━━ DATA PROVIDED ━━

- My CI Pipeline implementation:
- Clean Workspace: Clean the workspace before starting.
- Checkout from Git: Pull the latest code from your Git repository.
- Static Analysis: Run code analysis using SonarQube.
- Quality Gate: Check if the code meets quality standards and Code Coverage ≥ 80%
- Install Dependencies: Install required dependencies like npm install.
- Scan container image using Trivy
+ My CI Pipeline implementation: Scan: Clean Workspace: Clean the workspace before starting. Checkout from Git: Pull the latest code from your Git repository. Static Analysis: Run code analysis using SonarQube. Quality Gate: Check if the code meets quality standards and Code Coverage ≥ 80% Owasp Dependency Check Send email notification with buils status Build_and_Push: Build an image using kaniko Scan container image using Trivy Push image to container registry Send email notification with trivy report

━━━
━━ DATA PROVIDED ━━

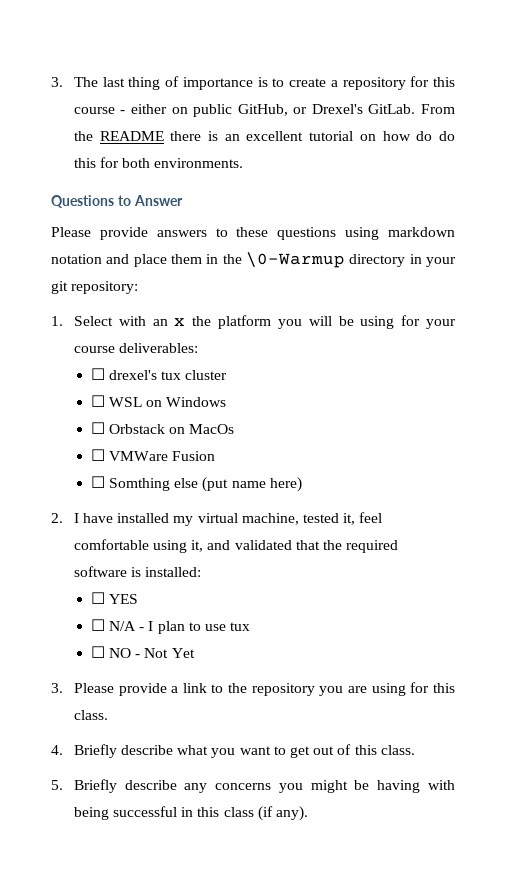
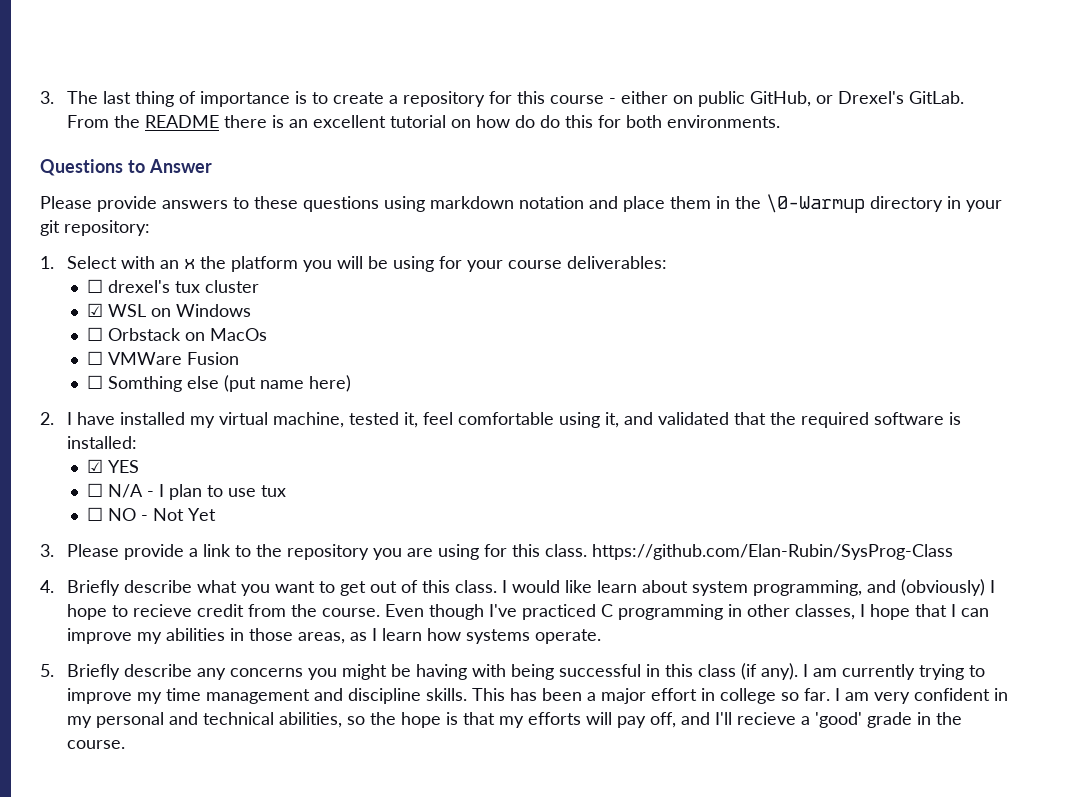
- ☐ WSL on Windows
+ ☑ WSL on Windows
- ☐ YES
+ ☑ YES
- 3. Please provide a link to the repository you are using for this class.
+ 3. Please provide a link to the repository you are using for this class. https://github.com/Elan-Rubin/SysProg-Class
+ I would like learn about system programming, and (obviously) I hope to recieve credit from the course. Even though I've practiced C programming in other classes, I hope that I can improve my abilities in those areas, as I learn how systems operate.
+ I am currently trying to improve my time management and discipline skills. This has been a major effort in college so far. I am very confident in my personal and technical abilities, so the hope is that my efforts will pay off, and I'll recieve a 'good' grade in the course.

━━━

**PROBLEM TO WORK ON:**
Give only the lines from the one holding "- My CI Pipeline" through the one holding "- Static Analysis: Run", each restated exactly as it appears above.

**ANSWER TO THIS PROBLEM:**
- My CI Pipeline implementation:
- Clean Workspace: Clean the workspace before starting.
- Checkout from Git: Pull the latest code from your Git repository.
- Static Analysis: Run code analysis using SonarQube.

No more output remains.